Weekly Administration of Epoetin Beta for Chemotherapy-induced Anemia in Cancer Patients: Results of a Multicenter, Phase III, Randomized, Double-blind, Placebo-controlled Study

Objective: The efficacy and safety of weekly administration of epoetin beta (EPO) for chemotherapy-induced anemia (CIA) patients was evaluated. Methods: One hundred and twenty-two patients with lung cancer or malignant lymphoma undergoing chemotherapy were randomized to the EPO 36 000 IU group or the placebo group.
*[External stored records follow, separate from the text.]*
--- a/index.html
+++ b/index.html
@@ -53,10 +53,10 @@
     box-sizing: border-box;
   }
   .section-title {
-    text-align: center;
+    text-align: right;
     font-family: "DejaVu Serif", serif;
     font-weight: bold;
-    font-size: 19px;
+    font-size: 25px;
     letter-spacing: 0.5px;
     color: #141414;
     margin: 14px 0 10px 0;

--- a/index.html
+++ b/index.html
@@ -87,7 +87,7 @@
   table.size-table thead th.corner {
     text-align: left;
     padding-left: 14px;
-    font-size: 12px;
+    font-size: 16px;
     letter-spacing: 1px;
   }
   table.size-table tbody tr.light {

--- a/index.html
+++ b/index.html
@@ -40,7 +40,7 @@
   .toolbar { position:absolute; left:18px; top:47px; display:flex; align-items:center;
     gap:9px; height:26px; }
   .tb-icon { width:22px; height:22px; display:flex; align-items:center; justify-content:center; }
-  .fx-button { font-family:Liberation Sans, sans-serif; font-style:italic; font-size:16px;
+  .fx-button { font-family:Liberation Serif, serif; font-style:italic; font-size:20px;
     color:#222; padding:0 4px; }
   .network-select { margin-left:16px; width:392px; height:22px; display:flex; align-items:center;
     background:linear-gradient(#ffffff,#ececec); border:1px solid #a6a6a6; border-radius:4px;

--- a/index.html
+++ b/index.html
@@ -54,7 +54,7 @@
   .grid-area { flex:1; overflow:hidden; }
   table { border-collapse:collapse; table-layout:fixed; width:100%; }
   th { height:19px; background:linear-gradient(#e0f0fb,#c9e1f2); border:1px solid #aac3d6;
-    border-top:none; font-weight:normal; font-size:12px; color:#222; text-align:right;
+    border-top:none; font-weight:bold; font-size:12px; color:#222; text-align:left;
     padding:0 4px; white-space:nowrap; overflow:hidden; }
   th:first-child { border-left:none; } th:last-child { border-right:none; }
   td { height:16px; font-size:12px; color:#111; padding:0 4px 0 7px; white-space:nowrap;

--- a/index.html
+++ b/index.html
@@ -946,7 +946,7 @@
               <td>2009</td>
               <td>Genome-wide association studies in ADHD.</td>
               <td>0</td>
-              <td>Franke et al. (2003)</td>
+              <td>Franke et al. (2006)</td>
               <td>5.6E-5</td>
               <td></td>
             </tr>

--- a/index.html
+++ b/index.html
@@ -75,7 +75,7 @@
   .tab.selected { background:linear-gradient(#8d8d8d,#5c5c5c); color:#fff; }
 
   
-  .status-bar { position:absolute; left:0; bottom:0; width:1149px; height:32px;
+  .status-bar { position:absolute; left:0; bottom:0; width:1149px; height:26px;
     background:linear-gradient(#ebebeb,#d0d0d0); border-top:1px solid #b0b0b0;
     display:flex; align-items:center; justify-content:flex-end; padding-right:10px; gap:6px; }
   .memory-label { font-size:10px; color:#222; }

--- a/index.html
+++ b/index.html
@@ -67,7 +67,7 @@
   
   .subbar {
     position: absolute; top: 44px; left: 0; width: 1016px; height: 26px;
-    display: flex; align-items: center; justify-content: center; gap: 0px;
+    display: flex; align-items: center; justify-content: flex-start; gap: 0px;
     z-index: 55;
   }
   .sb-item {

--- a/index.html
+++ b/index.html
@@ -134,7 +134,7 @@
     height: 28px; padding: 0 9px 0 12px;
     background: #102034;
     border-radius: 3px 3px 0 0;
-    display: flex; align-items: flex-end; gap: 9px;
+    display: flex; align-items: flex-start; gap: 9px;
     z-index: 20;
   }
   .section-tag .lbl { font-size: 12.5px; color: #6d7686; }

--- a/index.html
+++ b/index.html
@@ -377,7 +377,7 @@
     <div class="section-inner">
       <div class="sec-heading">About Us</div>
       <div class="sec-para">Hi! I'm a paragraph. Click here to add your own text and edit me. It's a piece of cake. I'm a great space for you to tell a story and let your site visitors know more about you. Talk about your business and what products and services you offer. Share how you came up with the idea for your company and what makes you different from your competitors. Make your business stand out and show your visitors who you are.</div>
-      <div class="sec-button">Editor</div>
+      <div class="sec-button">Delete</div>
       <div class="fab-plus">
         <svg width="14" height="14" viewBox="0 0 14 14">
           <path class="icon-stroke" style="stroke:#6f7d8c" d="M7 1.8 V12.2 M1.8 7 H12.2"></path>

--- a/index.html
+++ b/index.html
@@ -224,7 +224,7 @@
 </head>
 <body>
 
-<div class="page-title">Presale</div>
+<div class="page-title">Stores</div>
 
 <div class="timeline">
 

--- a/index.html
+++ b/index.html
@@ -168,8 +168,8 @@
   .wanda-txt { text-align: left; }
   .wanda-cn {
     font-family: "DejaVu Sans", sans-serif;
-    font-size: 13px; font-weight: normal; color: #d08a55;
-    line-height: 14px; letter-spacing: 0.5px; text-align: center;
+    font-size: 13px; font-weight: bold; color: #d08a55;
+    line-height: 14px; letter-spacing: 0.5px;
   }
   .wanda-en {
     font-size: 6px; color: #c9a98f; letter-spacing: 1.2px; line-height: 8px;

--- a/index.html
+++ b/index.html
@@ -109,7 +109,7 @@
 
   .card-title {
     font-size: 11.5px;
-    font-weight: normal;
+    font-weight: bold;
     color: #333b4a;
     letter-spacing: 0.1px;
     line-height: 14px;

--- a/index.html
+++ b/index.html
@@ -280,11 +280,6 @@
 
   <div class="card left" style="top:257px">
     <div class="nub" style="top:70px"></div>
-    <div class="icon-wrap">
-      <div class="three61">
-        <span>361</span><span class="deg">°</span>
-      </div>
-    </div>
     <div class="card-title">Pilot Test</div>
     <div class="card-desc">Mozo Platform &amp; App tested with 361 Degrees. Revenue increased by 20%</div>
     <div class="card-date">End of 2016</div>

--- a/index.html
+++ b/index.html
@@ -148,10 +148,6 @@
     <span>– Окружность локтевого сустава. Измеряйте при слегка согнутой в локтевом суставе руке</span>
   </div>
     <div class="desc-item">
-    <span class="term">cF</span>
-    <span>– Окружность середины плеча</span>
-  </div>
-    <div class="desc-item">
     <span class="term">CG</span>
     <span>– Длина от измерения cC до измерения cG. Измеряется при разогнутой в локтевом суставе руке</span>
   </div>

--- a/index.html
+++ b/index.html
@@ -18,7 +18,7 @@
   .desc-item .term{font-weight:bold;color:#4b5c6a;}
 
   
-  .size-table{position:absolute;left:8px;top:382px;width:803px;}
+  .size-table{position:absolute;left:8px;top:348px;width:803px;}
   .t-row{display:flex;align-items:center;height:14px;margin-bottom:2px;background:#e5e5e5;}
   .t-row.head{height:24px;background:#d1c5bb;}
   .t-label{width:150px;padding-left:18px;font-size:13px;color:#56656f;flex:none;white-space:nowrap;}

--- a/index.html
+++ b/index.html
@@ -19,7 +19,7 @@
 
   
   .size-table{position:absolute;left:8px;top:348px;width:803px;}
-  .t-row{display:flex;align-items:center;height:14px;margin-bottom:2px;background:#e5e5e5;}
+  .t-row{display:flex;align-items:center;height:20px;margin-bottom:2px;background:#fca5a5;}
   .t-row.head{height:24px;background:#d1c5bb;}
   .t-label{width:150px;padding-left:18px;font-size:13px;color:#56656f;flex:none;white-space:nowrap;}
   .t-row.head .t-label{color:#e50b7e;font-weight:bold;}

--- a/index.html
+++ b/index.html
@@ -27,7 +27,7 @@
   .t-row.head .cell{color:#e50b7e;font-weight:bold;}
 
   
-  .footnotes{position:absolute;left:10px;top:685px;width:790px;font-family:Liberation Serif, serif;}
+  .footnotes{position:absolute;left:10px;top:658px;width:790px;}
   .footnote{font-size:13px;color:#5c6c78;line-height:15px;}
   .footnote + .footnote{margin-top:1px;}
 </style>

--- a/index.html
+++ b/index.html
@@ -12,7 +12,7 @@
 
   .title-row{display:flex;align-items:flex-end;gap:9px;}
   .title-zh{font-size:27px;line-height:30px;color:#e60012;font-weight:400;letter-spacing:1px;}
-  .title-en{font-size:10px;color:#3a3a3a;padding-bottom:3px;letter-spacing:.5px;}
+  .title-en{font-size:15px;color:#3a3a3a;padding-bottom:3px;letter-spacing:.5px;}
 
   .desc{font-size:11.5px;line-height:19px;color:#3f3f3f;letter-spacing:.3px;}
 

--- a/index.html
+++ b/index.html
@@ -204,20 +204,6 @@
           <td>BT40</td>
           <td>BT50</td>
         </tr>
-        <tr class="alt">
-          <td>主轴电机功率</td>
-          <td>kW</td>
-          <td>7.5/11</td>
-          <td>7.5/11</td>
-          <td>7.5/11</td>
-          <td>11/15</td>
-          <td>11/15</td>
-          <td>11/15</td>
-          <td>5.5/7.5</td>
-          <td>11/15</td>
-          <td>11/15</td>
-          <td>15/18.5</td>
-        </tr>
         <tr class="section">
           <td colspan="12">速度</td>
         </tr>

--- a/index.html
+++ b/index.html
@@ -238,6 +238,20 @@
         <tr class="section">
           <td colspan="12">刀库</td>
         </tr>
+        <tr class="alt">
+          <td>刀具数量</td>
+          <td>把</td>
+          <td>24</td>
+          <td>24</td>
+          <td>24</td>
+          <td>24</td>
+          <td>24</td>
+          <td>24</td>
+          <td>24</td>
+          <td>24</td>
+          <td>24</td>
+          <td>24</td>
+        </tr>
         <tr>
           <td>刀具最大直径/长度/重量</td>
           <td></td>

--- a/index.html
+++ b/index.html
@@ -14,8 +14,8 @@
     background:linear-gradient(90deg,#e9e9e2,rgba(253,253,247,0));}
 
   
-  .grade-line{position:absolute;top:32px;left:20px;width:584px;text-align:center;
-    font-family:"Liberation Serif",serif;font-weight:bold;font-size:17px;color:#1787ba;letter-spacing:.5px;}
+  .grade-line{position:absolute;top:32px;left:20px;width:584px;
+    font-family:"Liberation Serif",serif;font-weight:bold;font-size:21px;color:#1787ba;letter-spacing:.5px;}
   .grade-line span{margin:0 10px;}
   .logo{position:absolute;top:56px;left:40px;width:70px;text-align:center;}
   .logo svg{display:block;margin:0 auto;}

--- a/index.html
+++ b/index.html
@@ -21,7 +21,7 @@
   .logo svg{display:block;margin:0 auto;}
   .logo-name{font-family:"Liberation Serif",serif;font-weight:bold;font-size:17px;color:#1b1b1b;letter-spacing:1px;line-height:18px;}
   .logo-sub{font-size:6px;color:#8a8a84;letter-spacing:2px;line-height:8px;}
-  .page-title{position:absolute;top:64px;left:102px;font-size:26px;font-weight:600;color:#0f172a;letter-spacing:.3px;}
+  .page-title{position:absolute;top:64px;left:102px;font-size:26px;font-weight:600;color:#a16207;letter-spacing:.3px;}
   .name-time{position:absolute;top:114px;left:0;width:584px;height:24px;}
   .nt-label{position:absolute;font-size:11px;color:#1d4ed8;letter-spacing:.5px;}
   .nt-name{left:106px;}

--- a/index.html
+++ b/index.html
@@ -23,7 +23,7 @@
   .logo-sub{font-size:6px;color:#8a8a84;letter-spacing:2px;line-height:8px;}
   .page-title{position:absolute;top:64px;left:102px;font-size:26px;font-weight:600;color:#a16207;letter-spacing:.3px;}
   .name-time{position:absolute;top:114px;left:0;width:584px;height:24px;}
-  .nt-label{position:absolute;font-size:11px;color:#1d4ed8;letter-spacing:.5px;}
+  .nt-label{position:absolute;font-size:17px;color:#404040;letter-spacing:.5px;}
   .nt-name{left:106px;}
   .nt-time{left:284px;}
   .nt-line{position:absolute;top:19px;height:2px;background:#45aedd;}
Hematological response and red blood cell (RBC) transfusion requirement were assessed. Quality of life (QOL) was assessed using the Functional Assessment of Cancer Therapy-Anemia (FACT-An) questionnaire. Results: Mean change in hemoglobin level with EPO increased significantly over placebo (1.4 +/- 1.9 g/dl versus -0.8 +/- 1.5 g/dl; P < 0.001). The proportion of patients with change in hemoglobin level >= 2.0 g/dl was higher for EPO than those for placebo (P < 0.001). After 4 weeks of administration, the proportion of RBC transfusion or hemoglobin level <8.0 g/dl was significantly lower for EPO than those for placebo (P = 0.046). The changes in the FACT-An total Fatigue Subscale Score (FSS) were less deteriorated with EPO than those with placebo. Progressive disease (PD) did not influence the change in hemoglobin level but there was less decrease in FSS in non-PD patients. No significant differences in adverse events were observed. Thrombovascular events and pure red cell aplasia related to EPO were not observed. Retrospective analysis of survival showing the hazard ratio of EPO to placebo was 0.94. Conclusion: Weekly administration of EPO 36 000 IU significantly increased hemoglobin level and ameliorated the decline of QOL in CIA patients over the 8-week administration period.